Radiotherapy Research Group, Leeds Cancer Centre, The Leeds Teaching Hospitals NHS Trust, Leeds, UK; School of Molecular & Cellular Biology, Faculty of Biological Sciences, University of Leeds, Leeds, UK; Leeds Institute of Medical Research at St James's, Faculty of Medicine & Health, University of Leeds, Leeds, UK.
Radiotherapy Research Group, Leeds Cancer Centre, The Leeds Teaching Hospitals NHS Trust, Leeds, UK; Leeds Institute of Medical Research at St James's, Faculty of Medicine & Health, University of Leeds, Leeds, UK; Leeds Institute of Health Sciences, Faculty of Medicine & Health, University of Leeds, Leeds, UK.
Clin Oncol (R Coll Radiol). 2019 Jun;31(6):356-364. doi: 10.1016/j.clon.2019.01.010. Epub 2019 Feb 5.
Chemoradiotherapy (CRT) is established as a superior treatment option to definitive radiotherapy in the non-surgical management of oesophageal cancer. For patients precluded from CRT through choice or comorbidity there is little evidence to guide delivery of single-modality radiotherapy.
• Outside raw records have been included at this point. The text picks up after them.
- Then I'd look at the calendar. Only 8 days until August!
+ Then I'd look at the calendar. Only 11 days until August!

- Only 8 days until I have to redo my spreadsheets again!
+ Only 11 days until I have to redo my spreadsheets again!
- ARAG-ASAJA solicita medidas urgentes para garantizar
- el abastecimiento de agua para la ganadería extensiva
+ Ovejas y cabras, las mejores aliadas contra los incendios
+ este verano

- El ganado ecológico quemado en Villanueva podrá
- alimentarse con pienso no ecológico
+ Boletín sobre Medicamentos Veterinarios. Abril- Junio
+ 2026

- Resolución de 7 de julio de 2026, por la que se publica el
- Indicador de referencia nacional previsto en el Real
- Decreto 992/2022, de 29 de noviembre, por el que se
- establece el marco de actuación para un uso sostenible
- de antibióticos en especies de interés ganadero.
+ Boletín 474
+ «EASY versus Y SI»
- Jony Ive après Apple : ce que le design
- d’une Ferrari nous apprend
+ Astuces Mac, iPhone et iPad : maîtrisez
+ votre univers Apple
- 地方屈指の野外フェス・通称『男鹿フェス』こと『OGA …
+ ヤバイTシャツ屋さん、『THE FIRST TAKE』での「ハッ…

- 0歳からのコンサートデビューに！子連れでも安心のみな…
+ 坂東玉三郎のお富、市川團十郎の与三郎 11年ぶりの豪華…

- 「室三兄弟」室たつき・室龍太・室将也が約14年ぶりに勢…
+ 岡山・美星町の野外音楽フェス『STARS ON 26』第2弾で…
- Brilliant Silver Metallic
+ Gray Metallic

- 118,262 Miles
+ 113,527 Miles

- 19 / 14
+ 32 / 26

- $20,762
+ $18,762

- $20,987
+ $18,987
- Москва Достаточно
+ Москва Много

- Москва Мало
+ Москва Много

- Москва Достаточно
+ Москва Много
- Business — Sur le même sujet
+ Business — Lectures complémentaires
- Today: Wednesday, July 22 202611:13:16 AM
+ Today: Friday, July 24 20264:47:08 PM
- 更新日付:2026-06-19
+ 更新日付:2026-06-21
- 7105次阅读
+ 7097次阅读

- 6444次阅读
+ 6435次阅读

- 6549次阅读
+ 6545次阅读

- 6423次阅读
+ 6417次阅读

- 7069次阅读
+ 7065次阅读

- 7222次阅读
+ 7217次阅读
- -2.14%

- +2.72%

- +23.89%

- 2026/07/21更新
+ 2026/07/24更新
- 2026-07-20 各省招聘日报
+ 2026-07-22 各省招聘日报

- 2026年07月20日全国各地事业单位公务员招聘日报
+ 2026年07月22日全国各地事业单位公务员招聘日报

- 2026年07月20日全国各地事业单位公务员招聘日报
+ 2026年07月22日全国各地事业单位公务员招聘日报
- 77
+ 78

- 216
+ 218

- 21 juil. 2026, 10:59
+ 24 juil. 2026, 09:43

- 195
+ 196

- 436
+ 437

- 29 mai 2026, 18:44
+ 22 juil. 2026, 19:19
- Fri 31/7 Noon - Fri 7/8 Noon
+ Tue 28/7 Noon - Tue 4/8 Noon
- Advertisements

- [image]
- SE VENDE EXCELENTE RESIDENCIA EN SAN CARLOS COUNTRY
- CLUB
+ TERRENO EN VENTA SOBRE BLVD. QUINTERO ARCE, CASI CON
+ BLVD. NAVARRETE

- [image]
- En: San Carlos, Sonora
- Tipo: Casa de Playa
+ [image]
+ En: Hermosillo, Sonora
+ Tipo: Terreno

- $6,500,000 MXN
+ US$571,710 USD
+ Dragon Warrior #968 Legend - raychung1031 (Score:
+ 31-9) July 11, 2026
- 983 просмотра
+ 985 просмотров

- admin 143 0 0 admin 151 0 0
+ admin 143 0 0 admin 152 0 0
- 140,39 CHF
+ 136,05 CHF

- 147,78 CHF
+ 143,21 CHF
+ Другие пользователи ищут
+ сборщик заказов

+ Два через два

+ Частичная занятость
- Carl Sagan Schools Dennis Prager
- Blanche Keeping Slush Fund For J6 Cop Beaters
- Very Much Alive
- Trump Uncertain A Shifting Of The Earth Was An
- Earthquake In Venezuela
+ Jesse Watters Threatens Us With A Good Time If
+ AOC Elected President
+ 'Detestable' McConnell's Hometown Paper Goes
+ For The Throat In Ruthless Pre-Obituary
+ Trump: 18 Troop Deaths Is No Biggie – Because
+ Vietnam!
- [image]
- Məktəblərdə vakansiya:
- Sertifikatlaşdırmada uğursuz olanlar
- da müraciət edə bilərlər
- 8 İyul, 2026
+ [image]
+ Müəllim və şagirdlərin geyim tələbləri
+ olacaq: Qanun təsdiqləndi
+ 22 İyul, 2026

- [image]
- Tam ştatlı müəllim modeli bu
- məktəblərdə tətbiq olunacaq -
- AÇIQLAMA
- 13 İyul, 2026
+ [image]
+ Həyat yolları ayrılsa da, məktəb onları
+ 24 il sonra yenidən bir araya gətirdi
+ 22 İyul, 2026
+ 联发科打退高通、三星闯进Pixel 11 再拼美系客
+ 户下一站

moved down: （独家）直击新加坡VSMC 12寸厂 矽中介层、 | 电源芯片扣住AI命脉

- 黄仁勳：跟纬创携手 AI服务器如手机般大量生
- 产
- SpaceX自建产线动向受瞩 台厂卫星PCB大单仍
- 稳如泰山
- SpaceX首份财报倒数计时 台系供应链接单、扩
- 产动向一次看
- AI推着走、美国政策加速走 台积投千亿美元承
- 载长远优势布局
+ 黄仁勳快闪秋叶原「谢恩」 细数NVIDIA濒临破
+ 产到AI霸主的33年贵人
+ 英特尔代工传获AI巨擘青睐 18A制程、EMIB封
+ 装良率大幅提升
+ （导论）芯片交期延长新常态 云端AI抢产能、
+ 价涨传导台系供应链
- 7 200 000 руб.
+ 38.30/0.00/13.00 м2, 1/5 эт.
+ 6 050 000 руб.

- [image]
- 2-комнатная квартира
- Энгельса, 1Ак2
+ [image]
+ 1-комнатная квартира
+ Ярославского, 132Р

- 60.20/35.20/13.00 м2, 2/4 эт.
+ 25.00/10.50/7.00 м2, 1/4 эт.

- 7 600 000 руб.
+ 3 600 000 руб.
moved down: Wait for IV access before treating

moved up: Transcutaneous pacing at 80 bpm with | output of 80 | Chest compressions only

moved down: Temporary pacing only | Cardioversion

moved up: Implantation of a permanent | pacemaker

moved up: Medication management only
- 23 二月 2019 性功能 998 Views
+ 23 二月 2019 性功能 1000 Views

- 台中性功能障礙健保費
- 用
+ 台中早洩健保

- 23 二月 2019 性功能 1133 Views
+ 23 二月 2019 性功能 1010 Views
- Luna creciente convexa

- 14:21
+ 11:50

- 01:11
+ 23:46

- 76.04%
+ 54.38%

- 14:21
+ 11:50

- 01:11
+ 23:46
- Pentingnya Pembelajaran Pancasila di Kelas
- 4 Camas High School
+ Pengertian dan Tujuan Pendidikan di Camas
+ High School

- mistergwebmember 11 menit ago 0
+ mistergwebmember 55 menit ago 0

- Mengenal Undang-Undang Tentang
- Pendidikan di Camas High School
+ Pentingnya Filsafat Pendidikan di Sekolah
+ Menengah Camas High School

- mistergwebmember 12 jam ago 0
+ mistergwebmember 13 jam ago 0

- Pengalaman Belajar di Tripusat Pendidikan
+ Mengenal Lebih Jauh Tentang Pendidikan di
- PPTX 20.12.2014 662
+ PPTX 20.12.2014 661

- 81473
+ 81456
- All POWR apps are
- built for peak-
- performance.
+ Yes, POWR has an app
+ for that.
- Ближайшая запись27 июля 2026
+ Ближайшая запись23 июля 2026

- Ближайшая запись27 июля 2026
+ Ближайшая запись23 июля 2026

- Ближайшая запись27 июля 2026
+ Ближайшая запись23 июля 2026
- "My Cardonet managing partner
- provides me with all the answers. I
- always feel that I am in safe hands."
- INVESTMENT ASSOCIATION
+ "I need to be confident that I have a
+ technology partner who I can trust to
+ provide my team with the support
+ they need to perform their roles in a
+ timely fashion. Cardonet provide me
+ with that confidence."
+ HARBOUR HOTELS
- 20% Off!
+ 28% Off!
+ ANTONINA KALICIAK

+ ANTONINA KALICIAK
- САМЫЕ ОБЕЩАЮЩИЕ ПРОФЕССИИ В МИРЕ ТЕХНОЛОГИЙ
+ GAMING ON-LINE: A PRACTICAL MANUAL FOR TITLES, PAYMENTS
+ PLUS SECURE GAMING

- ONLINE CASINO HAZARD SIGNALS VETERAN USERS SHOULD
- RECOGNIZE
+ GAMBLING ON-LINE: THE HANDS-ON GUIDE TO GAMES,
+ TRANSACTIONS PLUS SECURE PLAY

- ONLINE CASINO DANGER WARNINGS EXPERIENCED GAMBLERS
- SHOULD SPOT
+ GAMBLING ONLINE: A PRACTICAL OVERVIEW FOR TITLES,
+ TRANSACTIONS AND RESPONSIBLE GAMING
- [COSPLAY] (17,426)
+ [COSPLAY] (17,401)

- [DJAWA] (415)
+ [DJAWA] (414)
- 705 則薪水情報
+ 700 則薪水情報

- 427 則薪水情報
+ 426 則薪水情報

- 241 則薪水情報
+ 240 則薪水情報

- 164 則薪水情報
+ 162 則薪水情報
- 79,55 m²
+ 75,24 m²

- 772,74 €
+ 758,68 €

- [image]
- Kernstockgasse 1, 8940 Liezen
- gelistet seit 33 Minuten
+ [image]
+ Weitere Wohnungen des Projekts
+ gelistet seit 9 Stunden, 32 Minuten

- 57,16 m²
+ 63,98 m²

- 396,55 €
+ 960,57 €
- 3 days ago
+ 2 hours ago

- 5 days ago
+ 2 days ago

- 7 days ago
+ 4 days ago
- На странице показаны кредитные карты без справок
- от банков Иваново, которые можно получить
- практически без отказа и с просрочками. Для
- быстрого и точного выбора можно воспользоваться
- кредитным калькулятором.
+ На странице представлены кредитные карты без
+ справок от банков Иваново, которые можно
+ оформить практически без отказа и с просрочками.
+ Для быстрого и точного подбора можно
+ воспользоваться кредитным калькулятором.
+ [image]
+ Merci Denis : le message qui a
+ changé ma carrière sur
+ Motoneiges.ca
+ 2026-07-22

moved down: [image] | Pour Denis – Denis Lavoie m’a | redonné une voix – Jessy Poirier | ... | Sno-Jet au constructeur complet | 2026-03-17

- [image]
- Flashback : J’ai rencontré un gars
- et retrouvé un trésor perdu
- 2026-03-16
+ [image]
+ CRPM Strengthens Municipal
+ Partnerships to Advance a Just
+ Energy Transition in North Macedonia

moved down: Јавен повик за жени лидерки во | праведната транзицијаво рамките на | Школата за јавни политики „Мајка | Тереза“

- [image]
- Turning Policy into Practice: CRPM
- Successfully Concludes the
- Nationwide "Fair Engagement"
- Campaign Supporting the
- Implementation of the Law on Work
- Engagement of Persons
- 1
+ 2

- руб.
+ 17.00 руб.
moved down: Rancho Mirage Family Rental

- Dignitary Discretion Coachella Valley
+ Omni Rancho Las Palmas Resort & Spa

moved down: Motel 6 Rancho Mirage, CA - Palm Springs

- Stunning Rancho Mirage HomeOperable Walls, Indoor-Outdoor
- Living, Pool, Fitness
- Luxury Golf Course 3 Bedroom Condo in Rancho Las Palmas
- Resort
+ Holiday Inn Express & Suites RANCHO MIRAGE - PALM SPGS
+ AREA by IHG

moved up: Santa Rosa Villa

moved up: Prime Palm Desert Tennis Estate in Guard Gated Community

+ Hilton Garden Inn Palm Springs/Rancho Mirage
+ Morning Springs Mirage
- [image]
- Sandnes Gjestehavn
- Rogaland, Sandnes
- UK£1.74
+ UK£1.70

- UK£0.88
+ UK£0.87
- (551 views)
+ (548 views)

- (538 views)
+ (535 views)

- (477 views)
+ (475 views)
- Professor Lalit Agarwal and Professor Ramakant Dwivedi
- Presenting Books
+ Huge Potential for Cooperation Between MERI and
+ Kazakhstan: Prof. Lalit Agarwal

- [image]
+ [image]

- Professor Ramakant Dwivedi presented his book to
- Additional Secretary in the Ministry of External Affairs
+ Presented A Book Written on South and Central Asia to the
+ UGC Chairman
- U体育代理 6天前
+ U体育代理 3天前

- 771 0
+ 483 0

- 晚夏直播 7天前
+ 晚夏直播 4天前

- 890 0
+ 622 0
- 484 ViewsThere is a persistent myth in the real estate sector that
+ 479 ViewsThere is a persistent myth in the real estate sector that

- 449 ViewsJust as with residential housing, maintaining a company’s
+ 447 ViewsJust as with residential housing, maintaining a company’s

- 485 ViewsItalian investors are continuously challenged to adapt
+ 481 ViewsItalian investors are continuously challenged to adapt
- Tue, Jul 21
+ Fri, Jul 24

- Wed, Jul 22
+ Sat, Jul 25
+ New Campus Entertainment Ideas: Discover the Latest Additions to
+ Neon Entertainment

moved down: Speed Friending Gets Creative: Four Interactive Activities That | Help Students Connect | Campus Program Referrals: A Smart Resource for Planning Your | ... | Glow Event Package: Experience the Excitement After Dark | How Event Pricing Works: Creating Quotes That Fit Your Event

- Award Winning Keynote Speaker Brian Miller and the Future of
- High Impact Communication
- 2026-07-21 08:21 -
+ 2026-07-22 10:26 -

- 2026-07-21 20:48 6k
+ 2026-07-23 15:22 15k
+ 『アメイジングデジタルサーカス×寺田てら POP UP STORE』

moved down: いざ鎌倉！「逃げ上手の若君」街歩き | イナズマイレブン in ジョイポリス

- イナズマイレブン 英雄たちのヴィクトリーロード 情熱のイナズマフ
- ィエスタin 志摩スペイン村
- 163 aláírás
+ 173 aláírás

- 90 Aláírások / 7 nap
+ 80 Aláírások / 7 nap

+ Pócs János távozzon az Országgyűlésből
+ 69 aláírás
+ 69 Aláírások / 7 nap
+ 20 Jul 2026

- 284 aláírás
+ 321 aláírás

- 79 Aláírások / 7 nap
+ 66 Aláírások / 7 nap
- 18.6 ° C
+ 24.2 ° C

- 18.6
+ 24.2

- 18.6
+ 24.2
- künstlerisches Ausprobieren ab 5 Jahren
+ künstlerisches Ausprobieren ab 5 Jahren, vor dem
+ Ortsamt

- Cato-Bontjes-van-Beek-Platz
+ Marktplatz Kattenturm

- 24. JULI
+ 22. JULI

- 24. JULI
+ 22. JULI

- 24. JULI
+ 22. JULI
In this study we outline outcomes for patients unfit for CRT who received a hypofractionated radiotherapy (HRT) regimen.
A retrospective UK single-centre analysis of 61 consecutive patients with lower- or middle-third adenocarcinoma (OAC; 61%) or squamous cell carcinoma of the oesophagus managed using HRT with radical intent between April 2009 and 2014. Treatment consisted of 50 Gy in 16 fractions (n = 49, 80.3%) or 50-52.5 Gy in 20 fractions (n = 12, 19.7%). Outcomes were referenced against a contemporaneous comparator cohort of 80 (54% OAC) consecutive patients managed with conventionally fractionated CRT within the same centre.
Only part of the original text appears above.